Patrick went on. ‘There is a secondary protocol, however, that doesn’t go as far as that. It involves the implants in the dragons’ heads, the chips in their brains that emit an electric shock if a dragon comes into contact with one of the electromagnetic domes.

‘When we train the dragons, we use what we call “training units” to trigger those implants. Pain is a swift teacher.’

CJ recalled the trick show and the moment during it when Red Face had baulked at doing a trick. The trainer Yim had held up a yellow handheld remote and Red Face had performed. Yim had been threatening the dragon with a shock. CJ also now knew why Red Face had smashed that same remote to pieces when Yim had reached for it in the waste management facility moments before her death.

‘Lucky’s trainer had a yellow remote,’ CJ said. ‘Is that one of these training units?’

‘Yes. As you will have seen, each dragon has an alphanumeric ID code branded onto its left thigh. You enter a dragon’s code into the training unit and then you can shock that individual dragon.’

‘How many of these training units are there and where can I get one?’

‘There aren’t many, maybe five or six, kept in the Birthing and Nesting centres, since that’s where we train the young dragons.’

‘Shocking them is a temporary measure, Ben. How about killing them?’

‘Let me finish,’ Patrick said. ‘Those implants in each of the dragons’ heads were equipped with a
second
capability for use in the event that a dragon or dragons got excessively violent or out of control.’

‘Yes . . .’

‘Each implant contains two grams of the plastic explosive PVV-5A inside it; not a lot, but enough to blow a dragon’s head apart from the inside.’

‘Now you’re talking,’ CJ said. ‘So how do we detonate these implants?’

Patrick said, ‘A regular training unit can’t detonate those chips. It requires a special detonator unit. And there are only two detonator units in the whole zoo. They look exactly like the training units, only they are red, not yellow. For obvious reasons, both of these detonator units are kept inside high-security safes, the combinations for which are known only to a few senior people.’

‘Who?’

‘Director Chow, Colonel Bao . . . and me.’

‘Why you?’

‘Because Chow is just an administrator and Bao is simply muscle,’ Patrick said dismissively. ‘By virtue of my research, I know more about these dragons than anyone else at this zoo; more than anyone else alive, for that matter.’

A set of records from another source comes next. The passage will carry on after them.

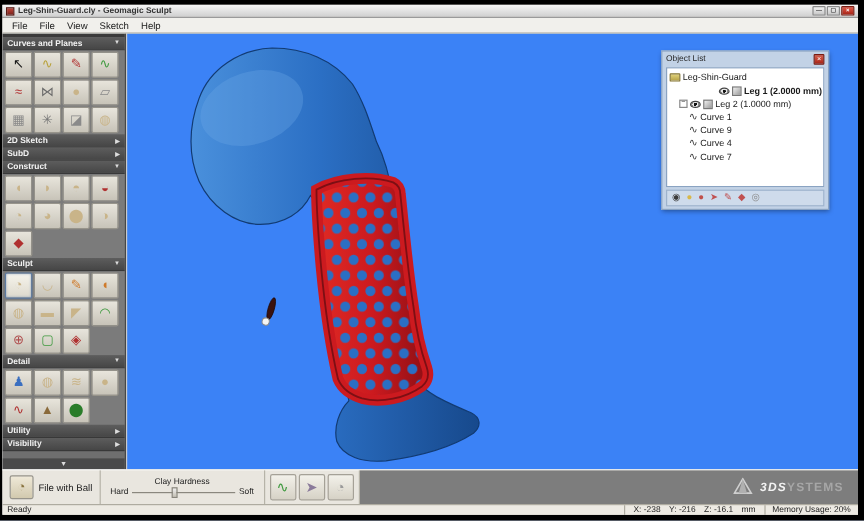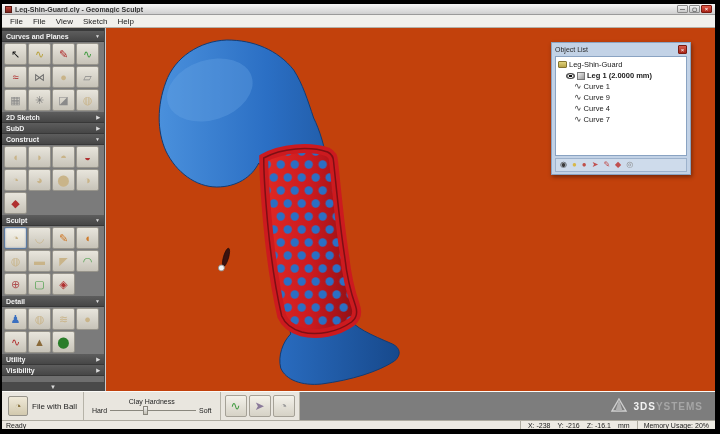--- a/index.html
+++ b/index.html
@@ -35,34 +35,34 @@
                     padding:0 4px; border-bottom:1px solid #383838; }
   .chevron { font-size:5px; color:#ddd; }
   .icon-grid { display:flex; flex-wrap:wrap; gap:1px; padding:1px 2px; background:#7b7b7b; flex:none; }
   .tool-tile { width:23px; height:22px; background:linear-gradient(#e8e5dc,#c7c3b8); border:1px solid #97948b;
                border-radius:2px; display:flex; align-items:center; justify-content:center; font-size:11px; line-height:1; }
   .tool-tile.selected { background:linear-gradient(#f6f4ec,#ddd9cd); border-color:#5c7aa0; box-shadow:inset 0 0 2px #7a92b4; }
   .scroll-strip { margin-top:auto; height:9px; flex:none; background:#4a4a4a; color:#ddd; font-size:6px;
                   display:flex; align-items:center; justify-content:center; }
 
   
-  .viewport { position:absolute; left:104px; top:0; right:0; bottom:0; background:#c2410c; }
+  .viewport { position:absolute; left:104px; top:0; right:0; bottom:0; background:#3b82f6; }
   .viewport svg { display:block; width:100%; height:100%; }
 
   
   .objpanel { position:absolute; top:14px; right:24px; width:140px; height:133px; background:#c2d2e6;
               border:1px solid #8aa3c2; box-shadow:1px 2px 4px rgba(0,0,0,0.4); font-size:7.5px; }
   .objpanel-title { height:12px; display:flex; align-items:center; justify-content:space-between; padding:0 3px;
                     color:#2a2a2a; font-size:7px; }
   .obj-close { width:9px; height:9px; background:linear-gradient(#d8604e,#a82417); border:1px solid #7a1a10;
                color:#fff; font-size:6px; line-height:8px; text-align:center; border-radius:1px; }
   .objpanel-body { position:absolute; left:3px; right:3px; top:13px; bottom:18px; background:#fff;
                    border:1px solid #8aa3c2; padding:2px 1px 0 2px; overflow:hidden; }
   .tree-row { display:flex; align-items:center; height:11px; gap:2px; color:#1a1a1a; white-space:nowrap; }
-  .tree-row.bold { font-weight:bold; }
+  .tree-row.bold { font-weight:bold;justify-content:flex-end; }
   .expander { width:7px; height:7px; border:1px solid #888; background:#fff; font-size:6px; line-height:5px;
               text-align:center; color:#333; flex:none; }
   .i-folder { width:9px; height:7px; background:linear-gradient(#e0d27a,#b8a448); border:1px solid #847430;
               border-radius:1px; flex:none; }
   .i-eye { width:9px; height:6px; border-radius:50%; border:1px solid #444; flex:none;
            background:radial-gradient(circle at 50% 50%, #111 0 30%, #e8e8e8 32% 60%, #888 62%); }
   .i-piece { width:8px; height:8px; background:linear-gradient(135deg,#f0f0f0,#9a9a9a); border:1px solid #777; flex:none; }
   .i-curve { font-size:9px; color:#3a3a3a; line-height:1; flex:none; }
   .objpanel-footer { position:absolute; left:3px; right:3px; bottom:2px; height:14px; background:#cedbeb;
                      border:1px solid #9db2cc; display:flex; align-items:center; gap:5px; padding:0 4px;
@@ -85,21 +85,21 @@
               font-size:3.5px; line-height:3px; text-align:center; color:#444; }
   .slider-track { width:86px; height:9px; position:relative; }
   .slider-line { position:absolute; left:0; right:0; top:4px; height:1px; background:#8a877e; }
   .slider-thumb { position:absolute; left:38%; top:0; width:5px; height:9px; background:linear-gradient(#eee,#c4c0b4);
                   border:1px solid #88857c; }
   .bb-buttons { display:flex; align-items:center; gap:2px; padding:0 4px; border-right:1px solid #b6b3a8; }
   .bb-btn { width:22px; height:22px; background:linear-gradient(#f3f1ea,#d6d2c6); border:1px solid #a5a197;
             border-radius:2px; display:flex; align-items:center; justify-content:center; font-size:12px; line-height:1; }
   .bb-dark { flex:1; background:#7d7d7d; display:flex; align-items:center; justify-content:flex-end;
              gap:5px; padding-right:12px; }
-  .brand-bold { color:#f2f2f2; font-weight:bold; font-size:10px; letter-spacing:1px; }
+  .brand-bold { color:#f2f2f2; font-weight:bold; font-size:10px; letter-spacing:1px;font-style:italic; }
   .brand-light { color:#a6a6a6; font-weight:bold; font-size:10px; letter-spacing:1px; }
 
   
   .statusbar { height:9px; flex:none; background:#edeae3; border-top:1px solid #aeaba0; display:flex;
                align-items:center; font-size:7px; color:#222; }
   .status-ready { flex:1; padding-left:4px; }
   .status-coords { display:flex; align-items:center; gap:7px; padding:0 7px; border-left:1px solid #aeaba0; height:100%; }
   .coord { display:flex; gap:2px; }
   .status-mem { padding:0 6px; border-left:1px solid #aeaba0; height:100%; display:flex; align-items:center; }
 </style>
@@ -393,20 +393,26 @@
           <div class="objpanel-body">
               <div class="tree-row" style="margin-left: 0px;">
                 <span class="i-folder"></span>
                 <span>Leg-Shin-Guard</span>
               </div>
               <div class="tree-row bold" style="margin-left: 8px;">
                 <span class="i-eye"></span>
                 <span class="i-piece"></span>
                 <span>Leg 1 (2.0000 mm)</span>
               </div>
+              <div class="tree-row" style="margin-left: 8px;">
+                <span class="expander">−</span>
+                <span class="i-eye"></span>
+                <span class="i-piece"></span>
+                <span>Leg 2 (1.0000 mm)</span>
+              </div>
               <div class="tree-row" style="margin-left: 16px;">
                 <span class="i-curve">∿</span>
                 <span>Curve 1</span>
               </div>
               <div class="tree-row" style="margin-left: 16px;">
                 <span class="i-curve">∿</span>
                 <span>Curve 9</span>
               </div>
               <div class="tree-row" style="margin-left: 16px;">
                 <span class="i-curve">∿</span>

‘So where are the safes?’ CJ said.

‘The first is at the military airfield to the southwest of the zoo. That airfield is basically the zoo’s second command centre; you could run the whole place from there. I imagine that’s where Colonel Bao has gone, if he’s still alive.’

‘That’ll be tough to get to. And the second detonator unit?’

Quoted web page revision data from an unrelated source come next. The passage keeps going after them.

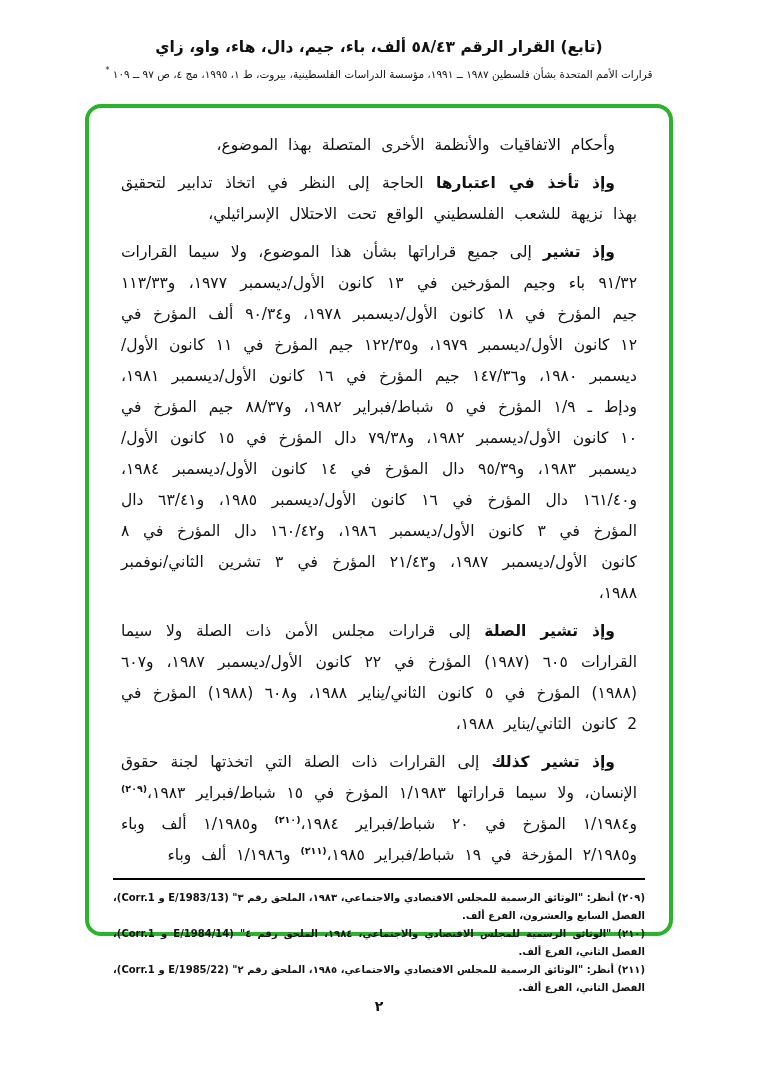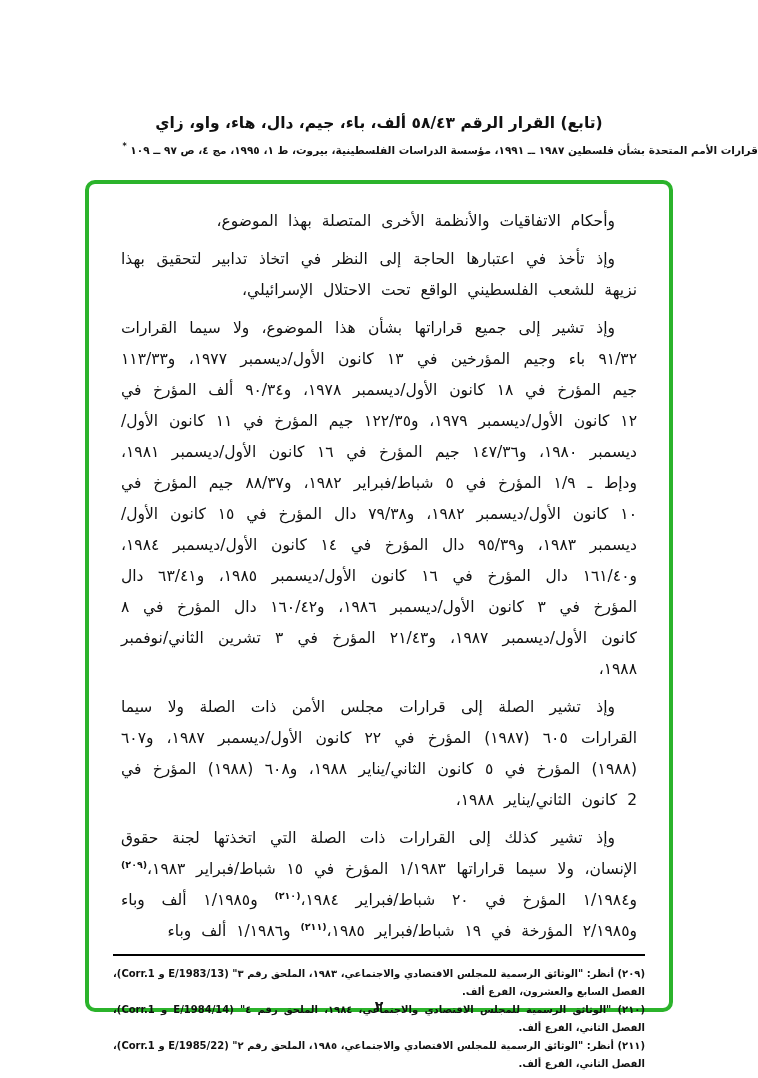--- a/index.html
+++ b/index.html
@@ -10,59 +10,58 @@
     font-family: "DejaVu Sans", sans-serif;
     color: #111111;
     overflow: hidden;
   }
   .page {
     position: relative;
     width: 758px; height: 1078px;
     direction: rtl;
   }
   .header {
-    padding-top: 114px;
+    padding-top: 38px;
     text-align: center;
   }
   .doc-title {
     margin: 0 0 10px 0;
     font-size: 15.5px;
     font-weight: bold;
     letter-spacing: 0;
   }
   .source-line {
     font-size: 10.5px;
-    font-weight: bold;
+    font-weight: normal;
     white-space: nowrap;
-    text-align: right;
   }
   .source-line sup { font-size: 8px; }
   .frame {
     width: 588px;
     height: 832px;
     margin: 24px auto 0 auto;
     border: 4px solid #b91c1c;
-    border-radius: 10px;
+    border-radius: 16px;
     padding: 22px 22px 0 22px;
     display: flex;
     flex-direction: column;
   }
   .body-text {
     font-size: 15.5px;
     line-height: 31px;
     text-align: justify;
     text-justify: inter-word;
     word-spacing: 5px;
     padding: 0 10px 0 10px;
   }
   .para {
     margin: 0 0 7px 0;
     text-indent: 22px;
   }
-  .para .lead { font-weight: normal; }
+  .para .lead { font-weight: bold; }
   .para sup.fn-ref {
     font-size: 9.5px;
     font-weight: bold;
     line-height: 0;
     word-spacing: 0;
   }
   .fn-area {
     margin-top: auto;
     margin-bottom: 34px;
     padding: 0 2px;

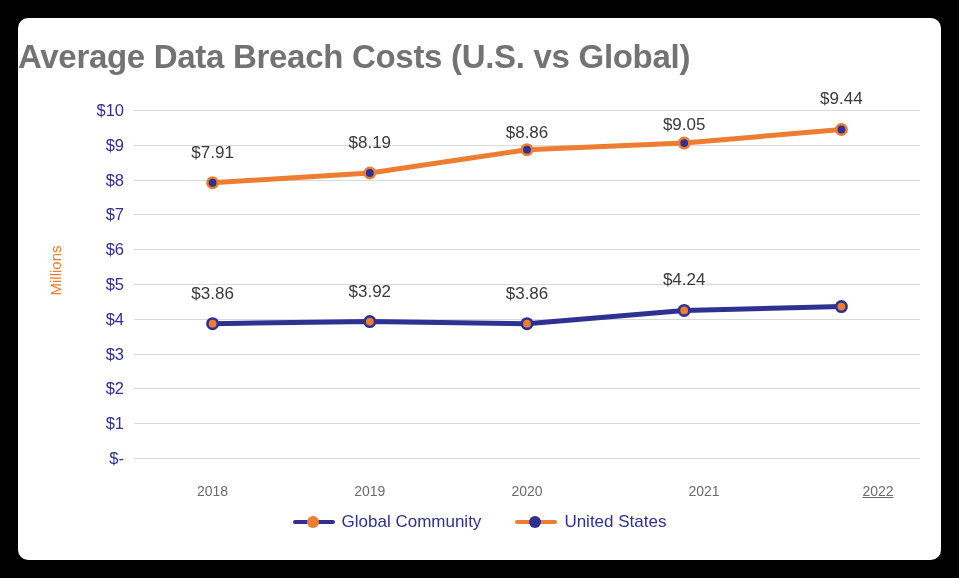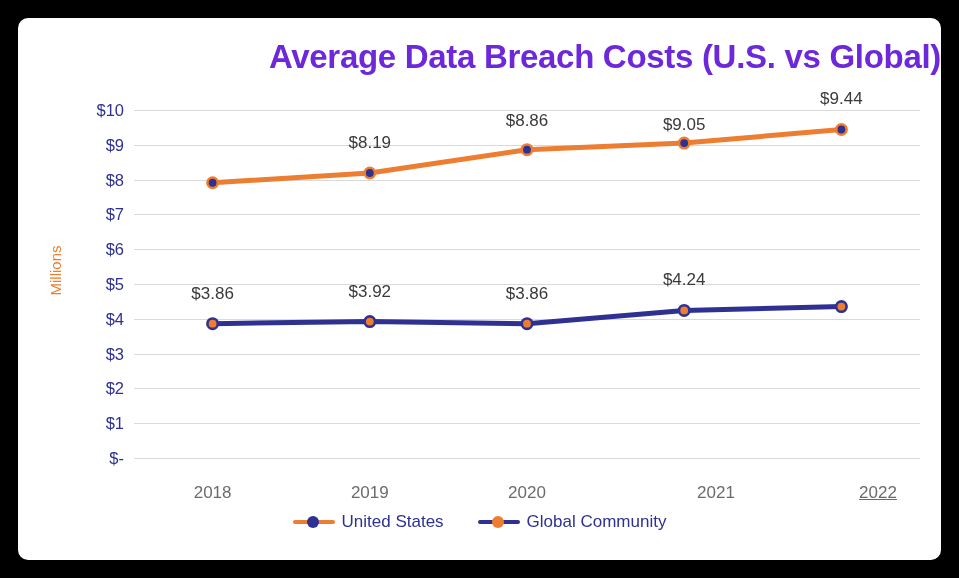--- a/index.html
+++ b/index.html
@@ -33,24 +33,24 @@
     border-radius: 10px;
     overflow: hidden;
   }
 
   
   #chart-title {
     position: absolute;
     left: 0;
     top: 20px;
     width: 923px;
-    text-align: right;
+    text-align: left;
     font-size: 33px;
     font-weight: bold;
-    color: #6d28d9;
+    color: #737373;
     letter-spacing: -0.3px;
     white-space: nowrap;
   }
 
   
   #axis-title-millions {
     position: absolute;
     left: -23px;
     top: 244px;
     width: 120px;
@@ -105,21 +105,21 @@
     top: 465px;
     width: 786px;
     height: 26px;
   }
   .xtick {
     position: absolute;
     top: 0;
     width: 90px;
     margin-left: -45px;
     text-align: center;
-    font-size: 17px;
+    font-size: 14px;
     color: #6b6b6b;
     white-space: nowrap;
   }
 
   
   #series-svg {
     position: absolute;
     left: 0;
     top: 0;
     width: 923px;
@@ -231,43 +231,44 @@
         <circle cx="351.79999999999995" cy="154.988" r="5.2" fill="#2E3192" stroke="#ED7D31" stroke-width="2.6"></circle>
         <circle cx="509" cy="131.67200000000003" r="5.2" fill="#2E3192" stroke="#ED7D31" stroke-width="2.6"></circle>
         <circle cx="666.1999999999999" cy="125.05999999999999" r="5.2" fill="#2E3192" stroke="#ED7D31" stroke-width="2.6"></circle>
         <circle cx="823.4" cy="111.48800000000001" r="5.2" fill="#2E3192" stroke="#ED7D31" stroke-width="2.6"></circle>
       </svg>
 
     <div id="x-axis-labels">
         <div class="xtick" style="left: 78.6px;">2018</div>
         <div class="xtick" style="left: 235.8px;">2019</div>
         <div class="xtick" style="left: 393px;">2020</div>
-        <div class="xtick" style="left: 582px;">2021</div>
+        <div class="xtick" style="left: 570px;">2021</div>
         <div class="xtick" style="left: 744px; text-decoration: underline;">2022</div>
       </div>
 
     <div id="legend">
+        <div class="legend-item">
+          <span class="legend-marker">
+            <span class="lm-line" style="background: rgb(46, 49, 146);"></span>
+            <span class="lm-dot" style="background: rgb(237, 125, 49);"></span>
+          </span>
+          <span class="legend-label">Global Community</span>
+        </div>
         <div class="legend-item">
           <span class="legend-marker">
             <span class="lm-line" style="background: rgb(237, 125, 49);"></span>
             <span class="lm-dot" style="background: rgb(46, 49, 146);"></span>
           </span>
           <span class="legend-label">United States</span>
         </div>
-        <div class="legend-item">
-          <span class="legend-marker">
-            <span class="lm-line" style="background: rgb(46, 49, 146);"></span>
-            <span class="lm-dot" style="background: rgb(237, 125, 49);"></span>
-          </span>
-          <span class="legend-label">Global Community</span>
-        </div>
       </div>
 
   <div class="datalabel" style="left: 194.6px; top: 265.672px;">$3.86</div>
       <div class="datalabel" style="left: 351.8px; top: 263.584px;">$3.92</div>
       <div class="datalabel" style="left: 509px; top: 265.672px;">$3.86</div>
       <div class="datalabel" style="left: 666.2px; top: 252.448px;">$4.24</div>
+      <div class="datalabel" style="left: 194.6px; top: 124.732px;">$7.91</div>
       <div class="datalabel" style="left: 351.8px; top: 114.988px;">$8.19</div>
-      <div class="datalabel" style="left: 509px; top: 93px;">$8.86</div>
+      <div class="datalabel" style="left: 509px; top: 105px;">$8.86</div>
       <div class="datalabel" style="left: 666.2px; top: 85.06px; margin-top: 12px;">$9.05</div>
       <div class="datalabel" style="left: 823.4px; top: 71.488px;">$9.44</div>
     </div>
 </div>
 
 </body></html>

‘It’s inside the Nesting Centre.’

‘Of course it is,’ CJ said. ‘Where exactly?’

‘Bao has an office there, inside the observation booth overlooking the main chamber of the Nesting Centre. The main chamber houses the master dragons and the opening to the dragons’ original nest.’

‘What’s the combination to the safe?’ CJ asked.

‘9199,’ Patrick said.

CJ nodded, memorising the code. She started walking around the side-turned truck, peering at some objects on the floor near it.

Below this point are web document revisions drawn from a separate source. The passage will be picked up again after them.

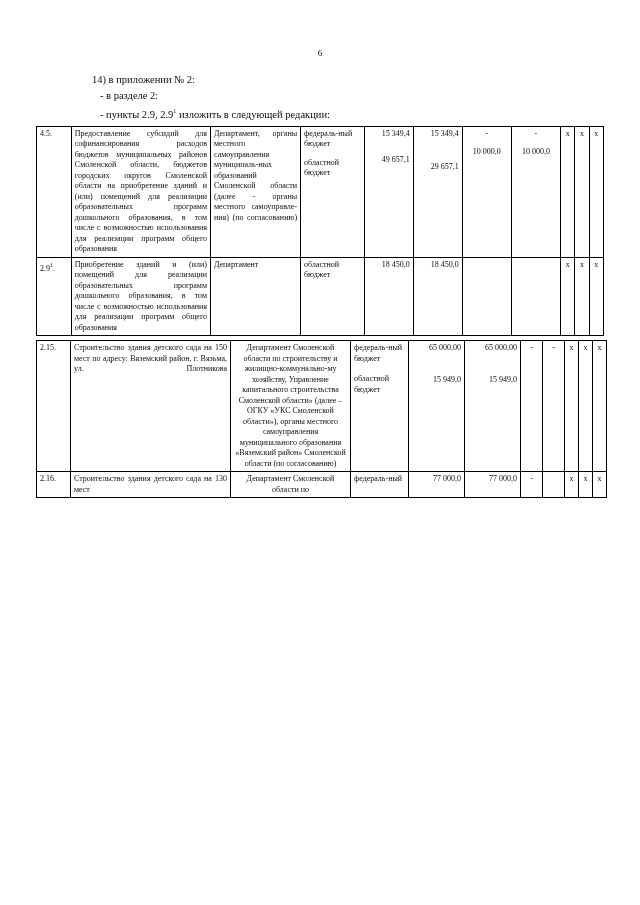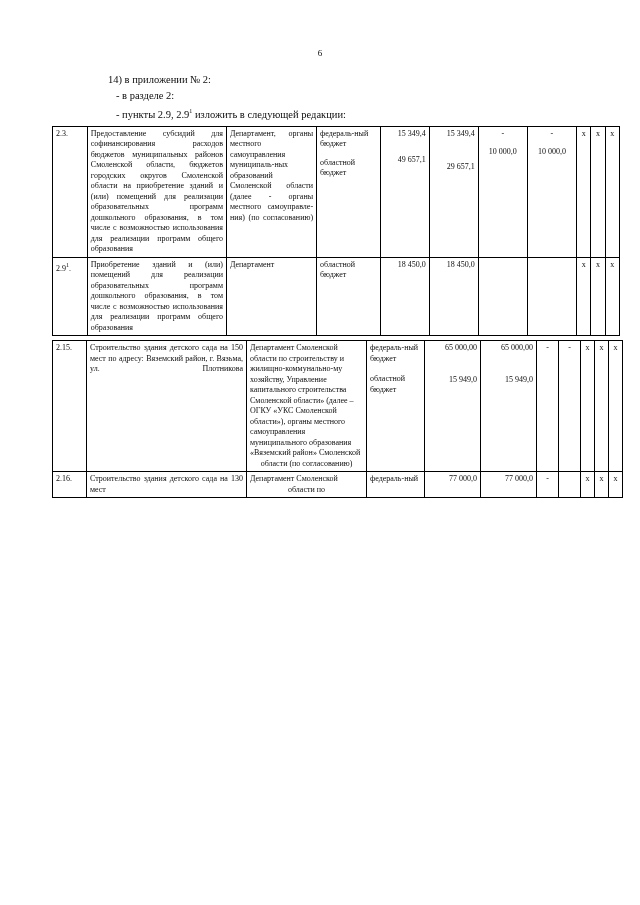--- a/index.html
+++ b/index.html
@@ -20,21 +20,21 @@
     position: absolute;
     top: 48px;
     left: 0;
     width: 640px;
     text-align: center;
     font-size: 9px;
   }
   .content {
     position: absolute;
     top: 72px;
-    left: 52px;
+    left: 36px;
     width: 568px;
   }
   .para {
     font-size: 10.5px;
     line-height: 15px;
     margin: 0 0 1px 0;
     padding-left: 56px;
     white-space: nowrap;
   }
   .para.indent2 {
@@ -62,21 +62,21 @@
   td.c-name {
     text-align: justify;
     text-align-last: justify;
     hyphens: auto;
   }
   td.c-exec {
     text-align: justify;
     text-align-last: justify;
   }
   td.c-exec.center {
-    text-align: left;
+    text-align: center;
     text-align-last: center;
   }
   td.c-src {
     text-align: left;
   }
   td.c-sum {
     text-align: right;
   }
   td.c-dash {
     text-align: center;
@@ -117,21 +117,21 @@
         <col style="width:48px">
         <col style="width:48px">
         <col style="width:48px">
         <col style="width:48px">
         <col style="width:14px">
         <col style="width:14px">
         <col style="width:14px">
       </colgroup>
       <tbody>
         <tr>
-          <td class="c-num">2.3.</td>
+          <td class="c-num">4.5.</td>
           <td class="c-name">Предоставление субсидий для софинансирования расходов бюджетов муниципальных районов Смоленской области, бюджетов городских округов Смоленской области на приобретение зданий и (или) помещений для реализации образовательных программ дошкольного образования, в том числе с возможностью использования для реализации программ общего образования</td>
           <td class="c-exec">Департамент, органы местного самоуправления муниципаль-ных образований Смоленской области (далее - органы местного самоуправле-ния) (по согласованию)</td>
           <td class="c-src">
             <span class="line">федераль-ный бюджет</span>
             <span class="line" style="margin-top:8px;">областной бюджет</span>
           </td>
           <td class="c-sum">
             <span class="line">15 349,4</span>
             <span class="line" style="margin-top:16px;">49 657,1</span>
           </td>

As she did so, she said, ‘Ben, they knocked out the
inner
dome by trashing the generators and cutting the main power cable. If they go after the
outer
dome, how will they go about bringing it down?’

Patrick said, ‘The inner dome only had one set of laser-emitting emplacements. Since it’s a back-up barrier, the outer dome has two sets. The first set of emplacements is at the airfield. The second set is over by the worker city to the northeast, on the opposite side. Both sets of emplacements are fed by separate main power lines, so if one set of emplacements is cut, the other set still maintains the dome.’

‘Tell me more,’ CJ said from behind the truck. ‘Describe them for me, so I know them when I see them.’

Patrick shrugged. ‘There are fifteen emplacements in each set. They project the outer dome both into the sky and into the ground, forming a diamond-like shield around the zoo. Each emplacement is made of nine-foot-thick concrete. They are each about the size of a house but they look like World War II pillboxes.’

‘Is there, like, a central pillbox?’

‘Yes. Of the fifteen laser emplacements, one is paramount: the middle one. It alone is connected to the external main power line—it then onsends power to the other emplacements. If that central emplacement is destroyed,
all
the emplacements on that side of the zoo will lose power.’

CJ reappeared from behind the truck, carrying a helmet, some weapons and a roll of duct tape.

‘These dragons can sense electrical impulses,’ she said. ‘They’ll be able to spot the large amounts of electrical energy entering those central emplacements. They’ll go for them.’

She put on the helmet. Taken from the body of a Chinese commando, it was a lightweight model with a flashlight mounted on one side and a flip-down visor. CJ tore off the arms of her special UV glasses and duct-taped the glasses onto the fold-down visor.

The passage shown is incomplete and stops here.